+++ TASK MATERIAL

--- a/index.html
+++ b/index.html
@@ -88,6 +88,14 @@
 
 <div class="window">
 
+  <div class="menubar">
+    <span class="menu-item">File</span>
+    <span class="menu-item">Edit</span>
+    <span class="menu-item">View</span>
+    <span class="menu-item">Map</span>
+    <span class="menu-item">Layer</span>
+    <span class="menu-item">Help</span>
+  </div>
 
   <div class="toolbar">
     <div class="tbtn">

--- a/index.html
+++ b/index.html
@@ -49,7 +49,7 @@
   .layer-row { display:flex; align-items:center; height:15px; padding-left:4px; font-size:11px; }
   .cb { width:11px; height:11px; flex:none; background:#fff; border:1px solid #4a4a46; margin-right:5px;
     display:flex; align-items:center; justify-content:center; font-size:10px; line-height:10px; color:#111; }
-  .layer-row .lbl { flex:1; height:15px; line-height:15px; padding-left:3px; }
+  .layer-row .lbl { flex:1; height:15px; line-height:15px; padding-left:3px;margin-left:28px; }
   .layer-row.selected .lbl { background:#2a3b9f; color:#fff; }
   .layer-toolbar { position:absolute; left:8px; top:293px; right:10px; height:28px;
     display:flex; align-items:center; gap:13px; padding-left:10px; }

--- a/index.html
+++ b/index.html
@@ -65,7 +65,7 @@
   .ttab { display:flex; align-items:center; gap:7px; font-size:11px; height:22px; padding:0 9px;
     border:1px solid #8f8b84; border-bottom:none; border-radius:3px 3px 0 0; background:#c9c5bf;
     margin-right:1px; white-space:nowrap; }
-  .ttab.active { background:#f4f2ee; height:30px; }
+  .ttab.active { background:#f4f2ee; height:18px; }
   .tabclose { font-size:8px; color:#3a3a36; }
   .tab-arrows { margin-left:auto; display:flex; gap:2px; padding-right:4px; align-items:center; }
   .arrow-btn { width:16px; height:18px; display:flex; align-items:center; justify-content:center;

++++++

> [TO DO]:
Your task is to reproduce the whole listing exactly.

> [ANSWER TO THE PROBLEM]:
--- a/index.html
+++ b/index.html
@@ -88,6 +88,14 @@
 
 <div class="window">
 
+  <div class="menubar">
+    <span class="menu-item">File</span>
+    <span class="menu-item">Edit</span>
+    <span class="menu-item">View</span>
+    <span class="menu-item">Map</span>
+    <span class="menu-item">Layer</span>
+    <span class="menu-item">Help</span>
+  </div>
 
   <div class="toolbar">
     <div class="tbtn">

--- a/index.html
+++ b/index.html
@@ -49,7 +49,7 @@
   .layer-row { display:flex; align-items:center; height:15px; padding-left:4px; font-size:11px; }
   .cb { width:11px; height:11px; flex:none; background:#fff; border:1px solid #4a4a46; margin-right:5px;
     display:flex; align-items:center; justify-content:center; font-size:10px; line-height:10px; color:#111; }
-  .layer-row .lbl { flex:1; height:15px; line-height:15px; padding-left:3px; }
+  .layer-row .lbl { flex:1; height:15px; line-height:15px; padding-left:3px;margin-left:28px; }
   .layer-row.selected .lbl { background:#2a3b9f; color:#fff; }
   .layer-toolbar { position:absolute; left:8px; top:293px; right:10px; height:28px;
     display:flex; align-items:center; gap:13px; padding-left:10px; }

--- a/index.html
+++ b/index.html
@@ -65,7 +65,7 @@
   .ttab { display:flex; align-items:center; gap:7px; font-size:11px; height:22px; padding:0 9px;
     border:1px solid #8f8b84; border-bottom:none; border-radius:3px 3px 0 0; background:#c9c5bf;
     margin-right:1px; white-space:nowrap; }
-  .ttab.active { background:#f4f2ee; height:30px; }
+  .ttab.active { background:#f4f2ee; height:18px; }
   .tabclose { font-size:8px; color:#3a3a36; }
   .tab-arrows { margin-left:auto; display:flex; gap:2px; padding-right:4px; align-items:center; }
   .arrow-btn { width:16px; height:18px; display:flex; align-items:center; justify-content:center;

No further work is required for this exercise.